--- Task to carry out ---
Every entry should be repeated exactly. Omit the pictures.

--- Record set ---
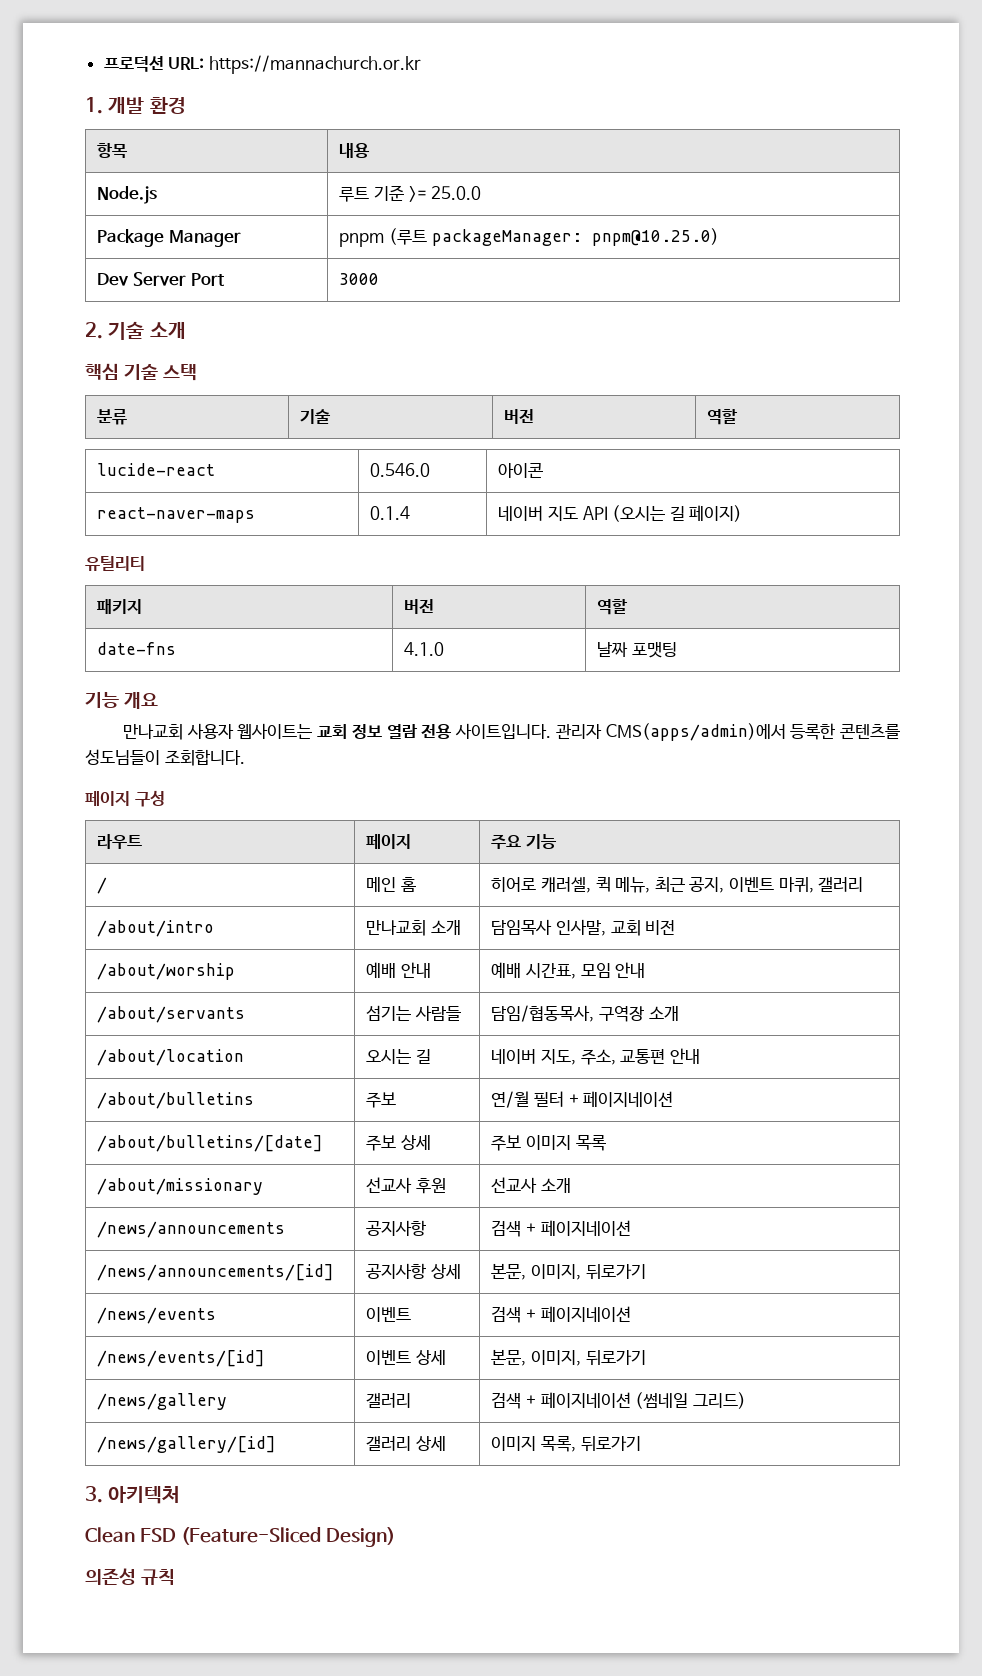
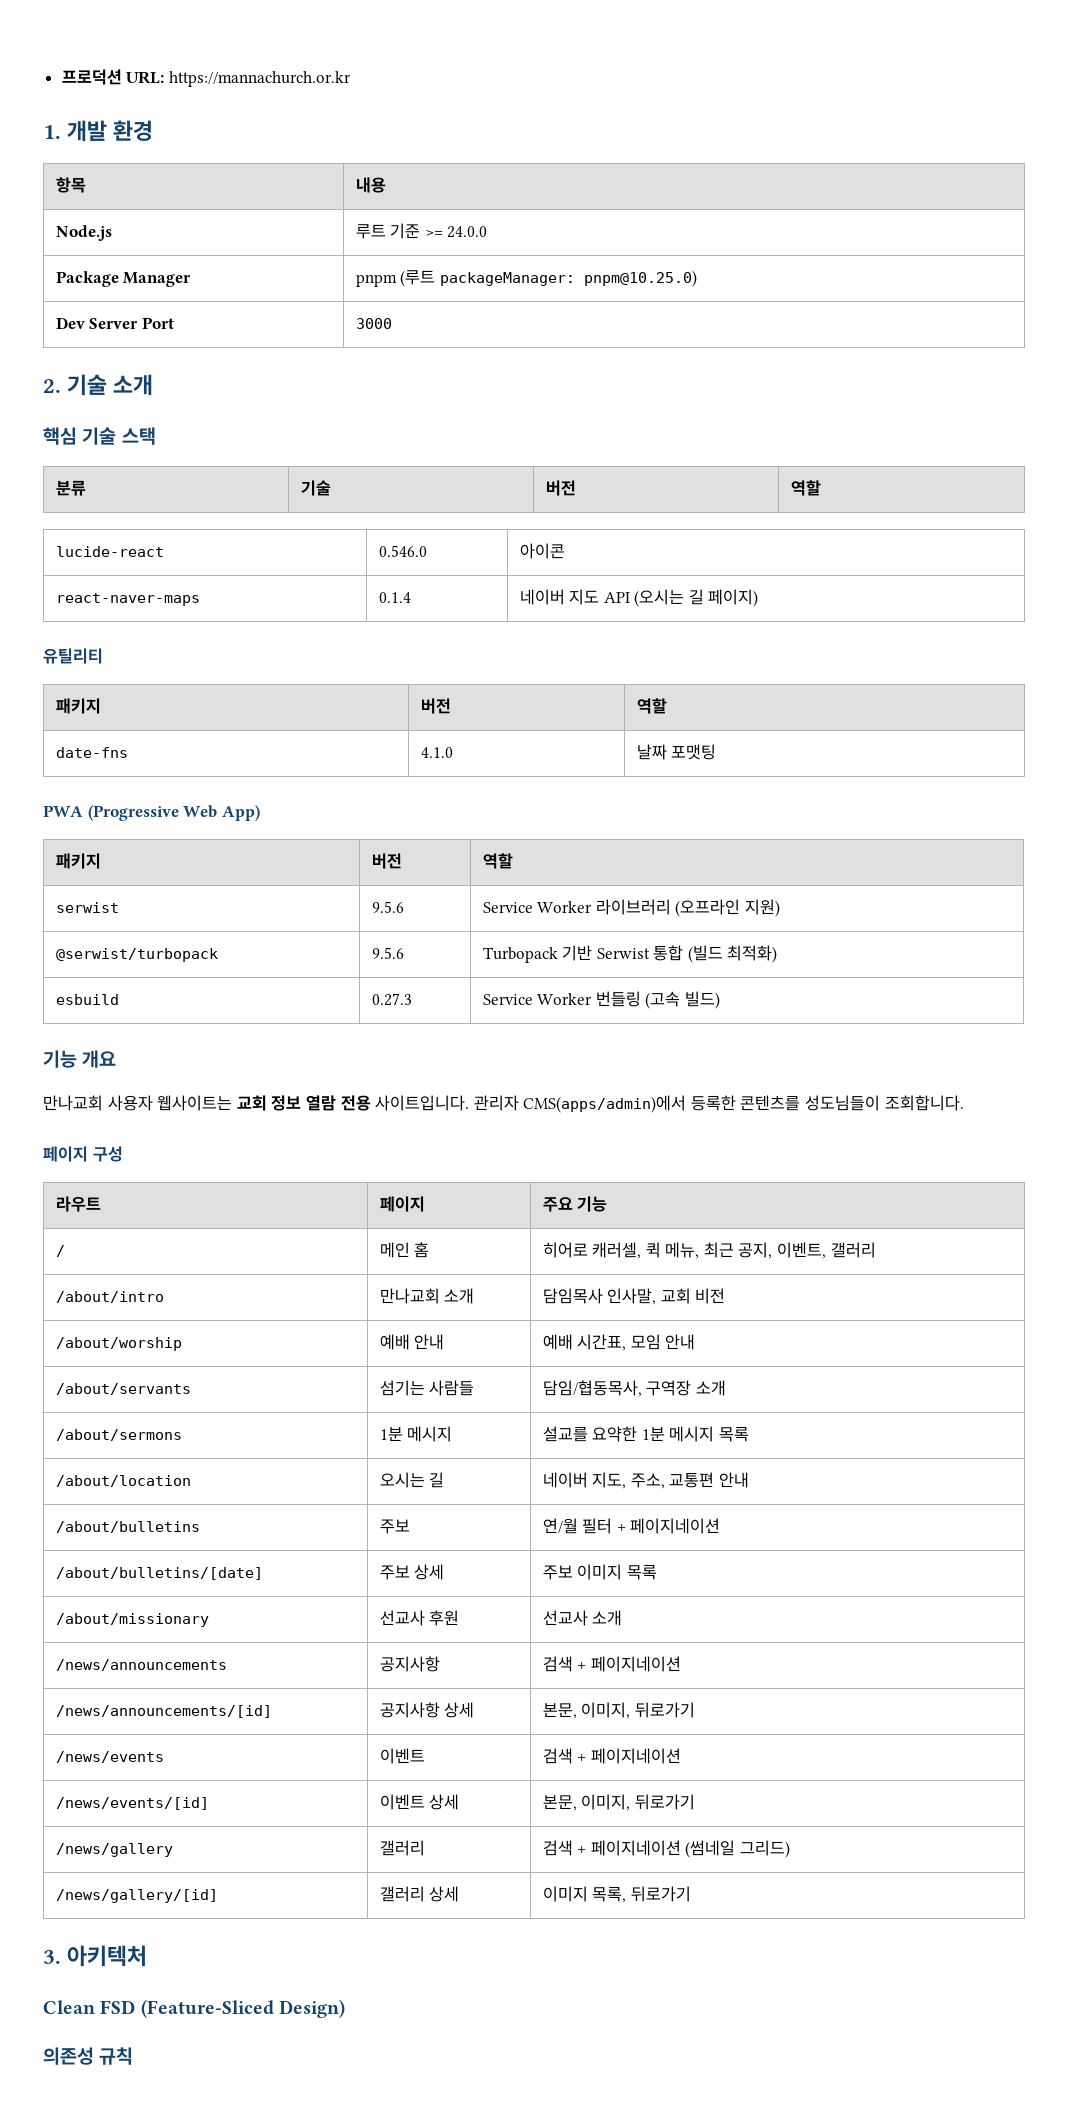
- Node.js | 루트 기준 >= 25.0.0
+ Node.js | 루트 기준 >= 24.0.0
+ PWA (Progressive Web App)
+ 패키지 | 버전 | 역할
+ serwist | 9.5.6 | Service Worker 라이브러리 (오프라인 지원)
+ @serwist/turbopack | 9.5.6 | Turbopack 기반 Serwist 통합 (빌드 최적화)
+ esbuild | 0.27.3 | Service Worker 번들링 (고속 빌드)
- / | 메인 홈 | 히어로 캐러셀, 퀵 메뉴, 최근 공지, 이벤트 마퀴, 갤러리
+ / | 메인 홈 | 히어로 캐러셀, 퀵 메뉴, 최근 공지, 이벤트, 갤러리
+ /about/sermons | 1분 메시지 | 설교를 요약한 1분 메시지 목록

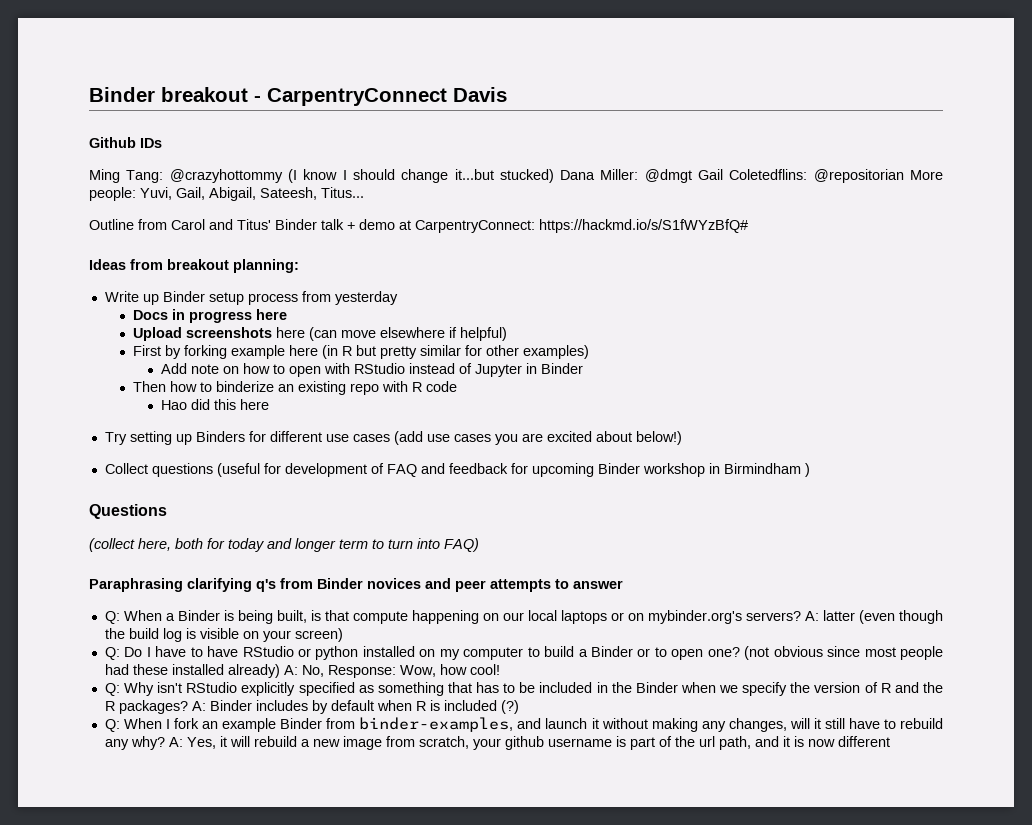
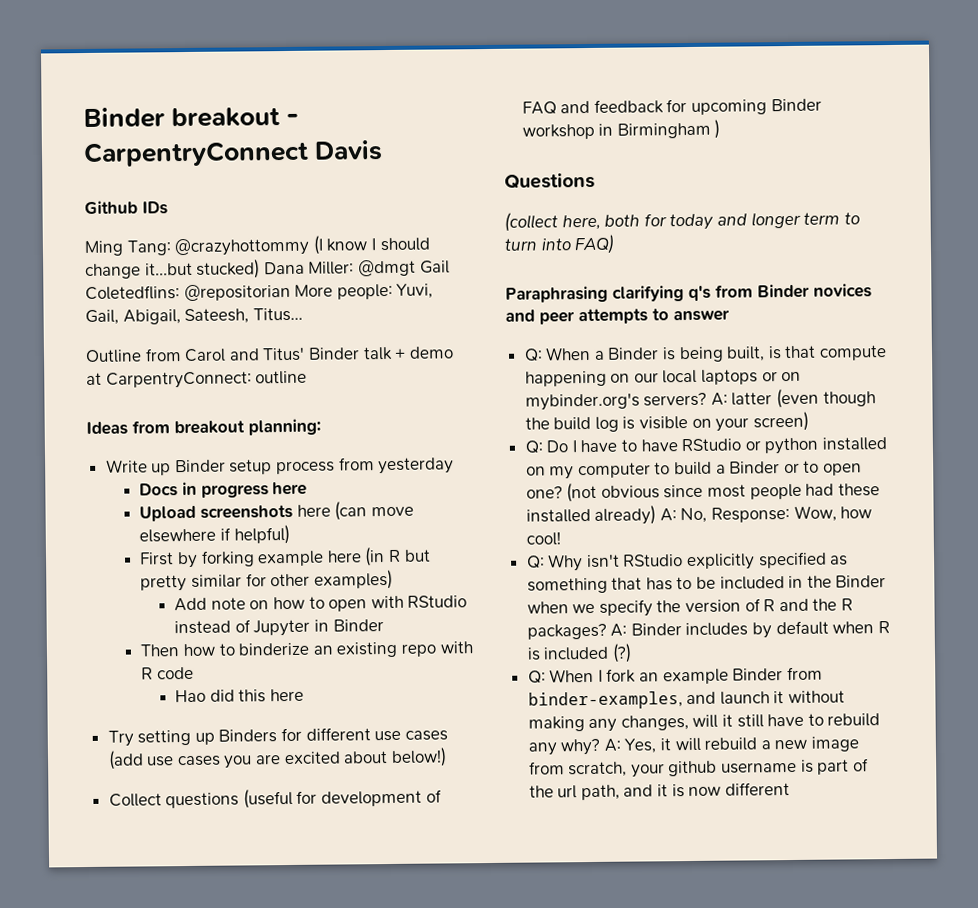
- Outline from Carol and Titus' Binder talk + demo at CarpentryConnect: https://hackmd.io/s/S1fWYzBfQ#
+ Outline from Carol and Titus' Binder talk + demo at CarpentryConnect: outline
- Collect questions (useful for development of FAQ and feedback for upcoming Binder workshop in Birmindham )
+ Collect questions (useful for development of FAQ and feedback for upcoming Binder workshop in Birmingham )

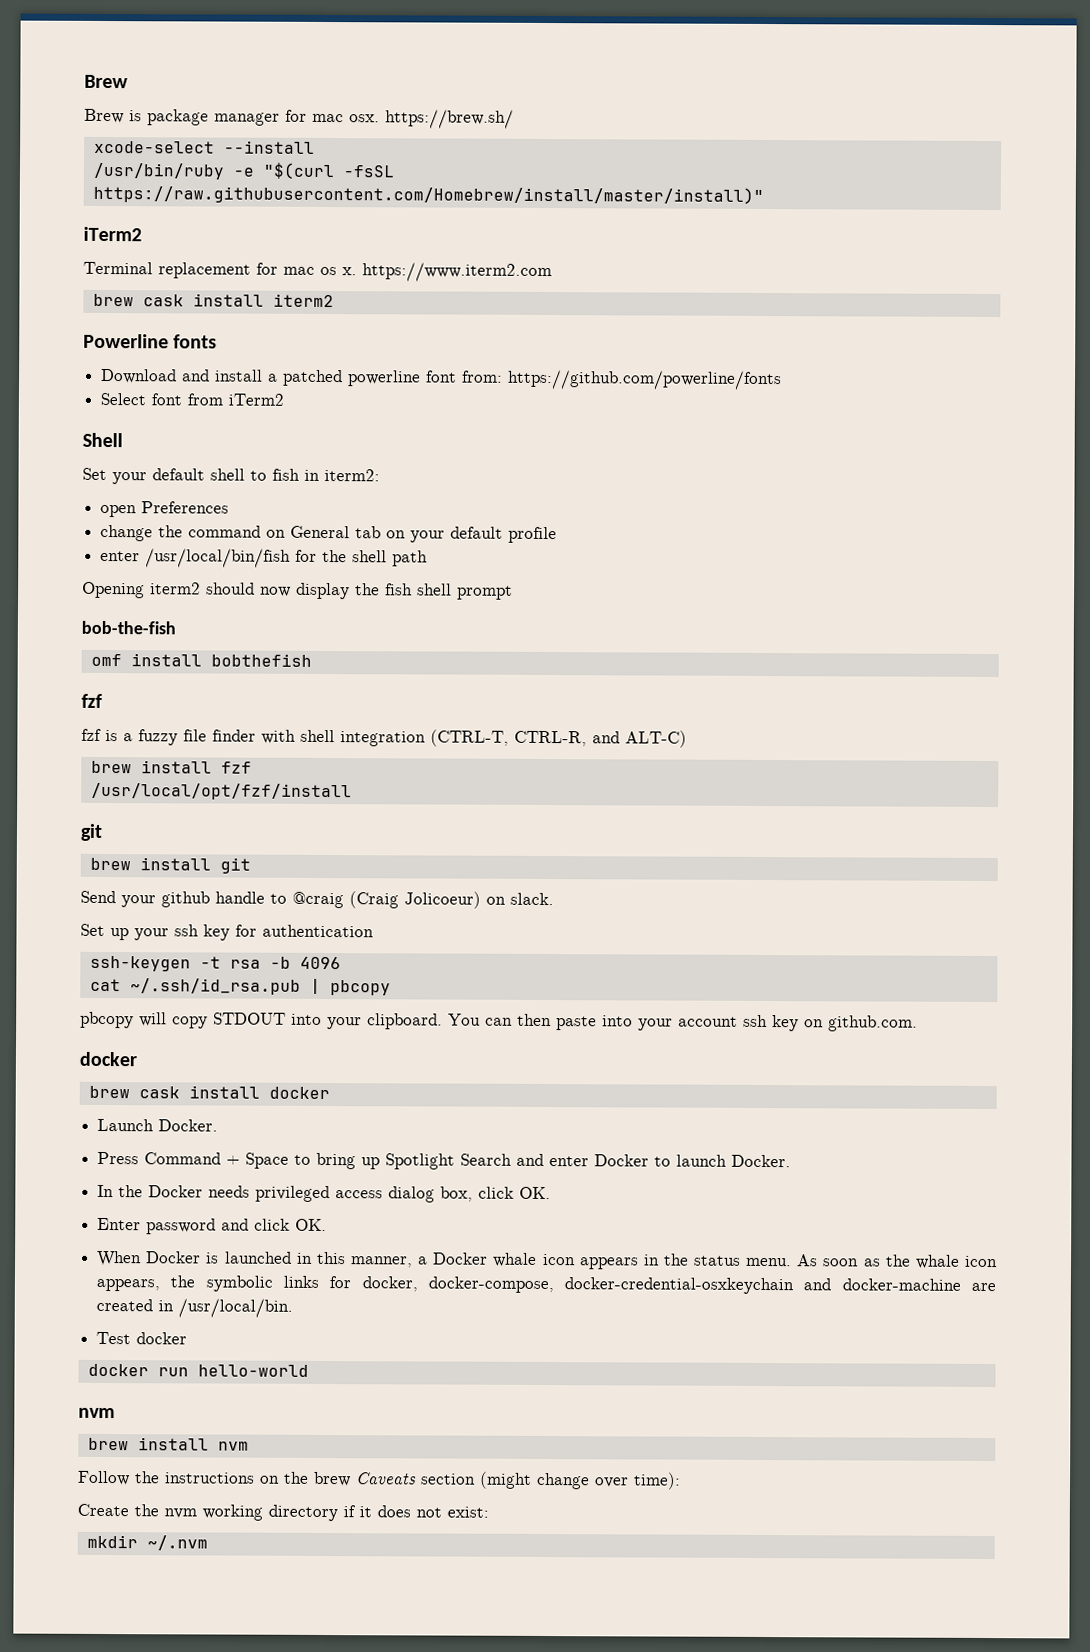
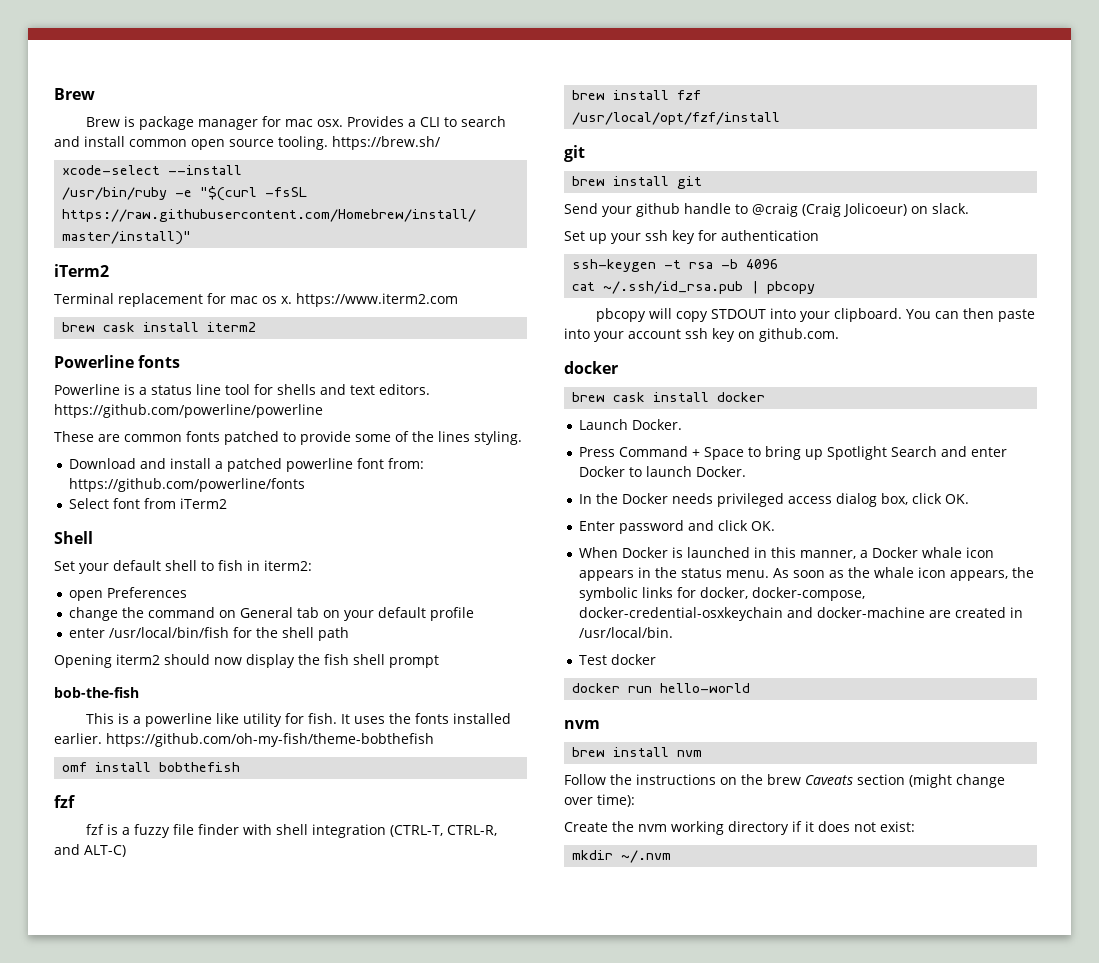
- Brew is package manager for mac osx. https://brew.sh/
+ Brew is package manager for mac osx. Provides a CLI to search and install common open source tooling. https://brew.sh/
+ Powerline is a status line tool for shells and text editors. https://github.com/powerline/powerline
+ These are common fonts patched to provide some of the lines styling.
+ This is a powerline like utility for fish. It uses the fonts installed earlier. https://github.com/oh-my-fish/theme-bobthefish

--- Answer space ---
- Node.js | 루트 기준 >= 25.0.0
+ Node.js | 루트 기준 >= 24.0.0
+ PWA (Progressive Web App)
+ 패키지 | 버전 | 역할
+ serwist | 9.5.6 | Service Worker 라이브러리 (오프라인 지원)
+ @serwist/turbopack | 9.5.6 | Turbopack 기반 Serwist 통합 (빌드 최적화)
+ esbuild | 0.27.3 | Service Worker 번들링 (고속 빌드)
- / | 메인 홈 | 히어로 캐러셀, 퀵 메뉴, 최근 공지, 이벤트 마퀴, 갤러리
+ / | 메인 홈 | 히어로 캐러셀, 퀵 메뉴, 최근 공지, 이벤트, 갤러리
+ /about/sermons | 1분 메시지 | 설교를 요약한 1분 메시지 목록

- Outline from Carol and Titus' Binder talk + demo at CarpentryConnect: https://hackmd.io/s/S1fWYzBfQ#
+ Outline from Carol and Titus' Binder talk + demo at CarpentryConnect: outline
- Collect questions (useful for development of FAQ and feedback for upcoming Binder workshop in Birmindham )
+ Collect questions (useful for development of FAQ and feedback for upcoming Binder workshop in Birmingham )

- Brew is package manager for mac osx. https://brew.sh/
+ Brew is package manager for mac osx. Provides a CLI to search and install common open source tooling. https://brew.sh/
+ Powerline is a status line tool for shells and text editors. https://github.com/powerline/powerline
+ These are common fonts patched to provide some of the lines styling.
+ This is a powerline like utility for fish. It uses the fonts installed earlier. https://github.com/oh-my-fish/theme-bobthefish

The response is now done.